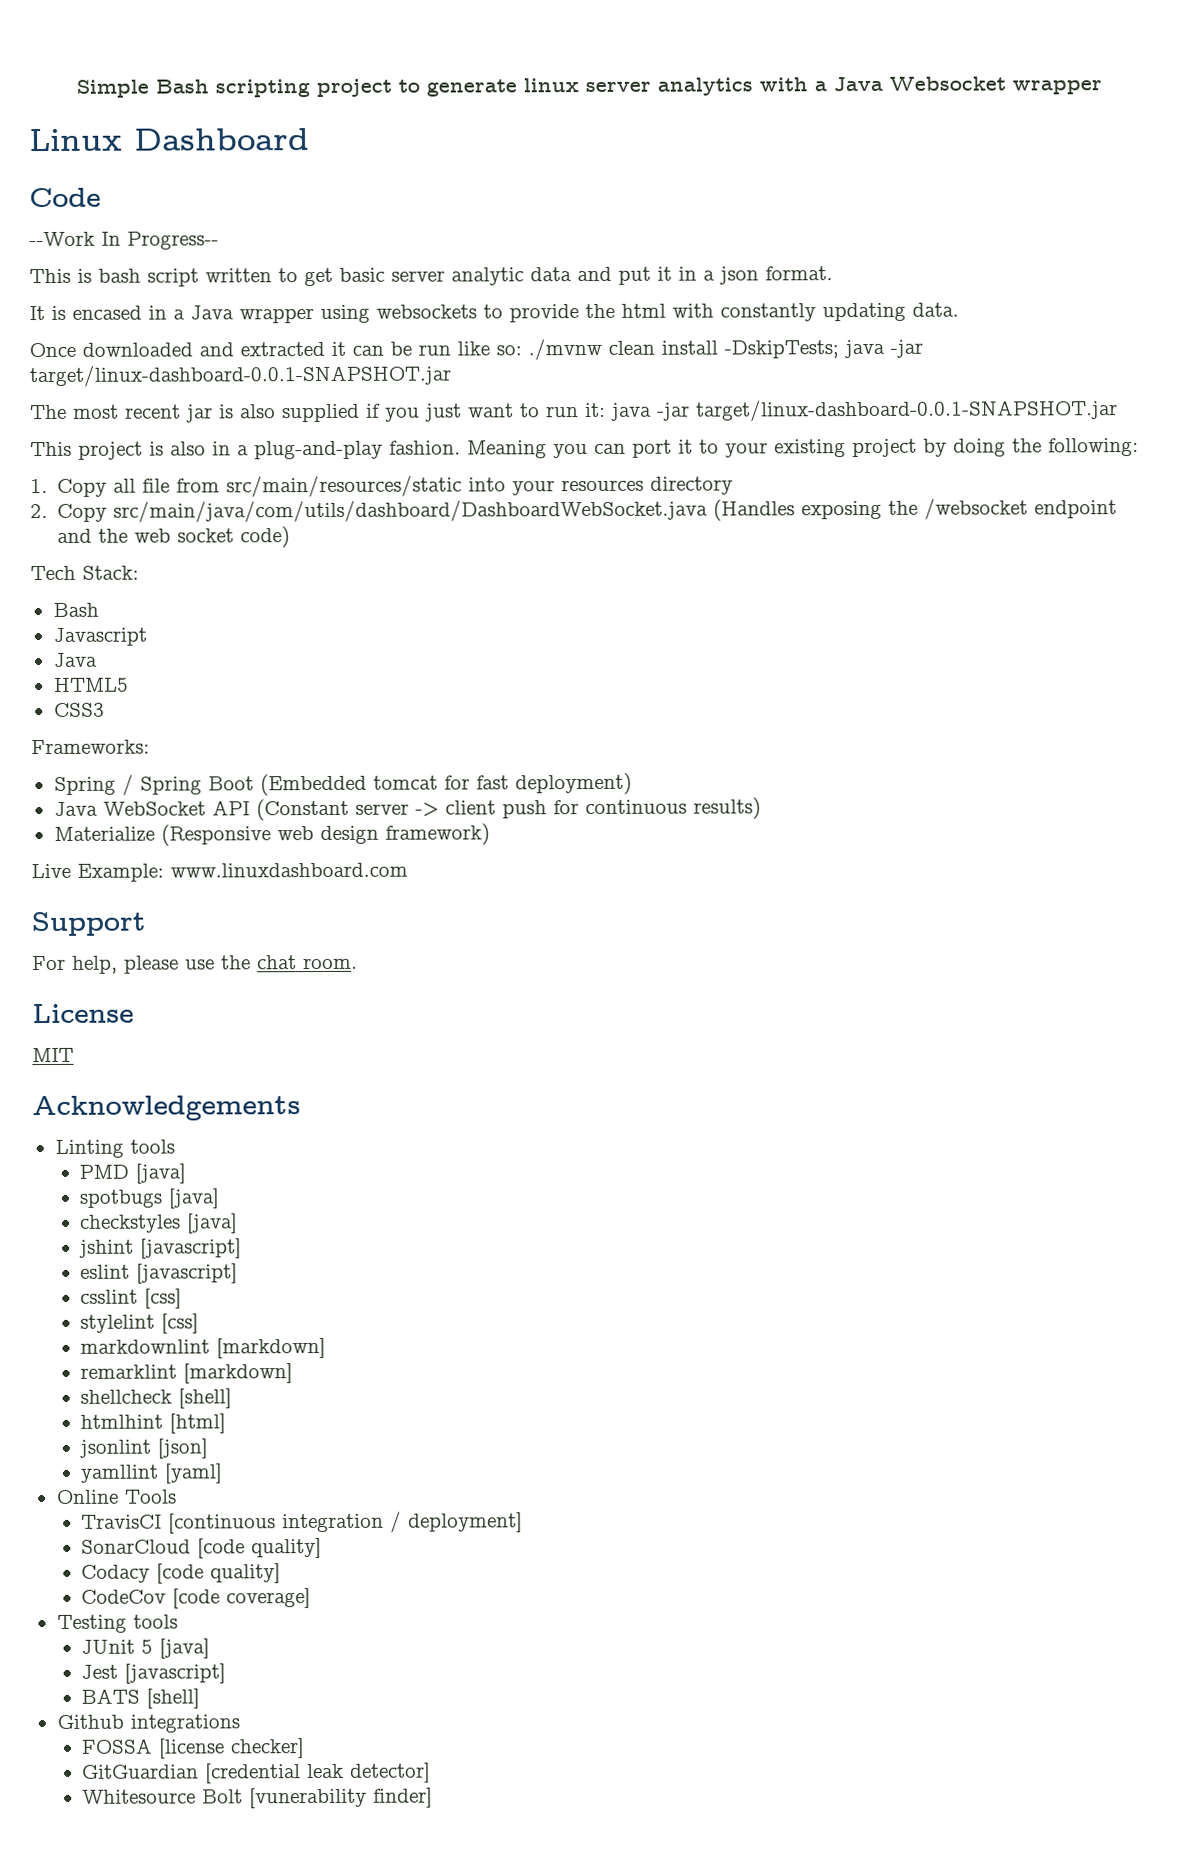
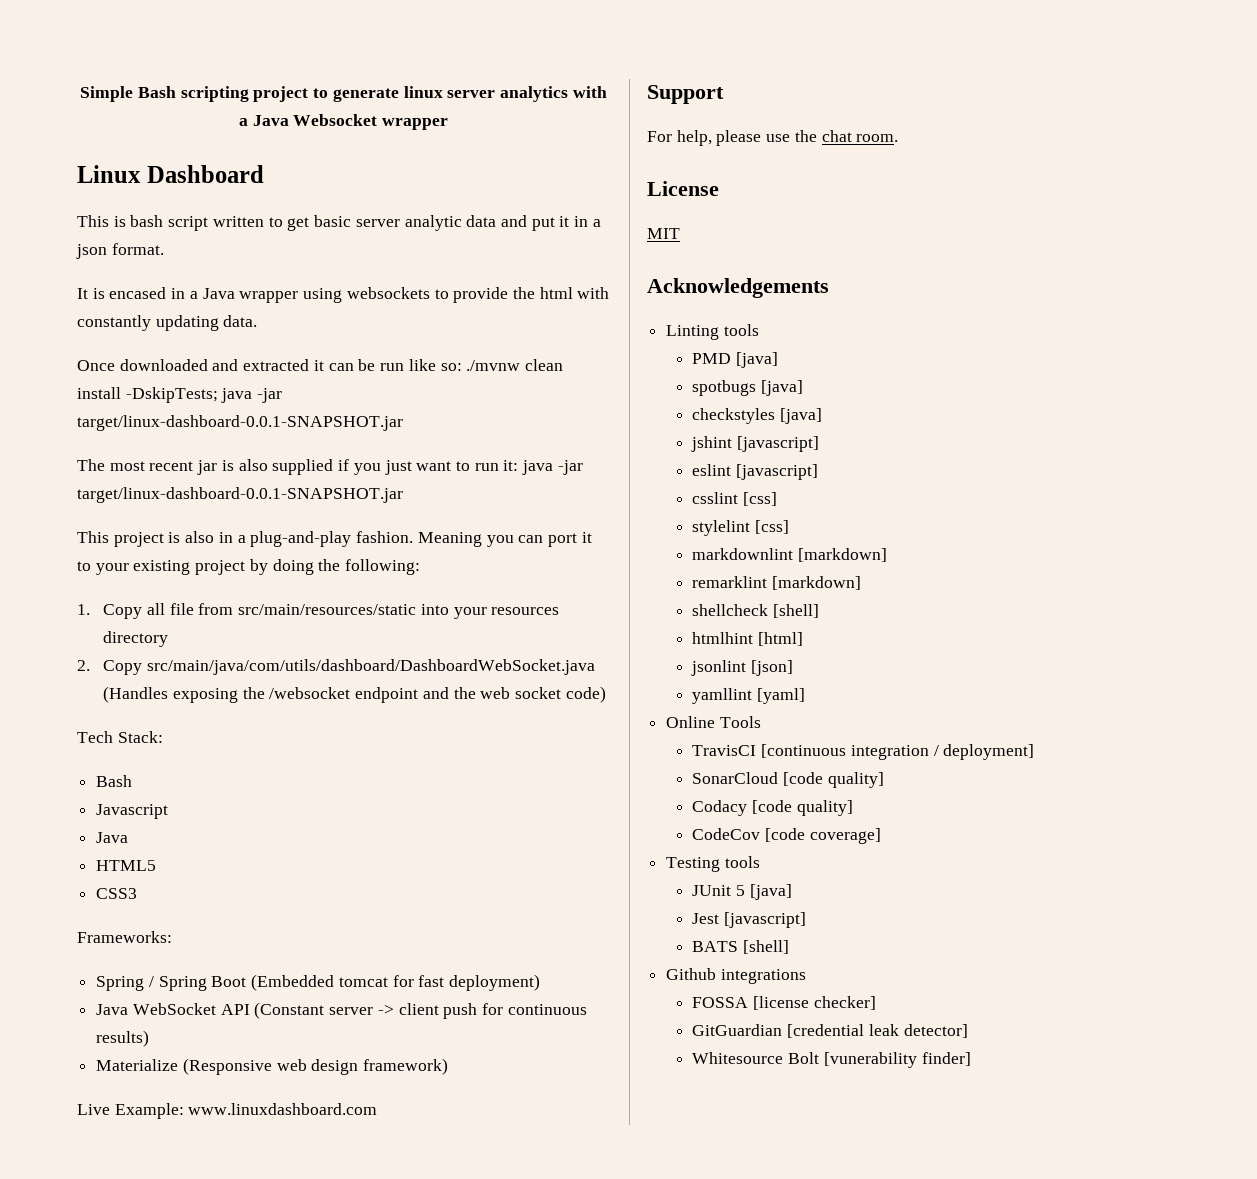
- Code
- --Work In Progress--

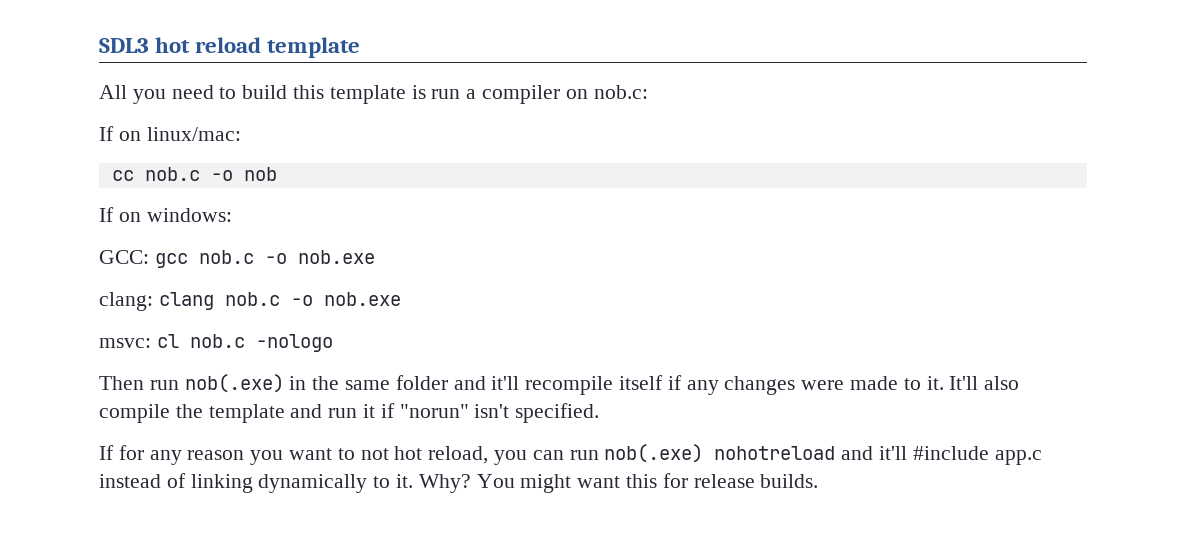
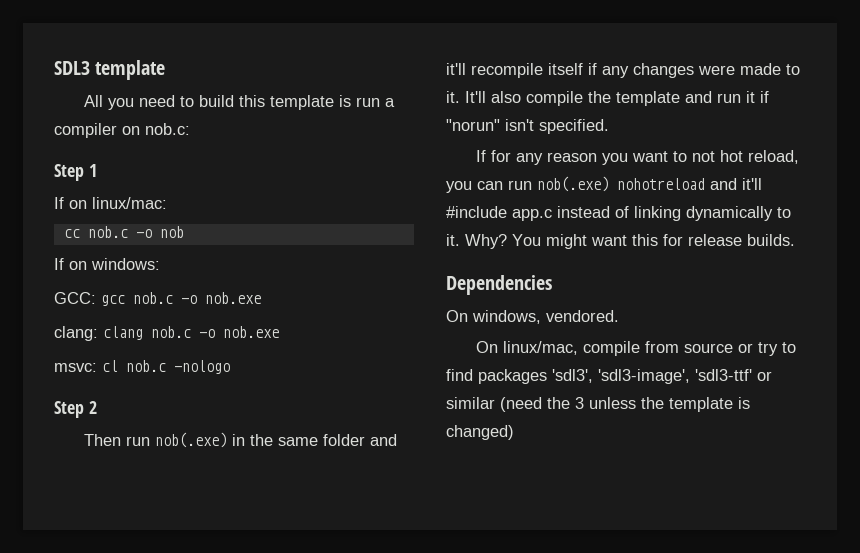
- SDL3 hot reload template
+ SDL3 template
+ Step 1
+ Step 2
+ Dependencies
+ On windows, vendored.
+ On linux/mac, compile from source or try to find packages 'sdl3', 'sdl3-image', 'sdl3-ttf' or similar (need the 3 unless the template is changed)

= = =

**WHAT TO PRODUCE:**
Copy here each line of the preceding records with "template" in it.

**WORKED SOLUTION:**
- SDL3 hot reload template
+ SDL3 template
+ On linux/mac, compile from source or try to find packages 'sdl3', 'sdl3-image', 'sdl3-ttf' or similar (need the 3 unless the template is changed)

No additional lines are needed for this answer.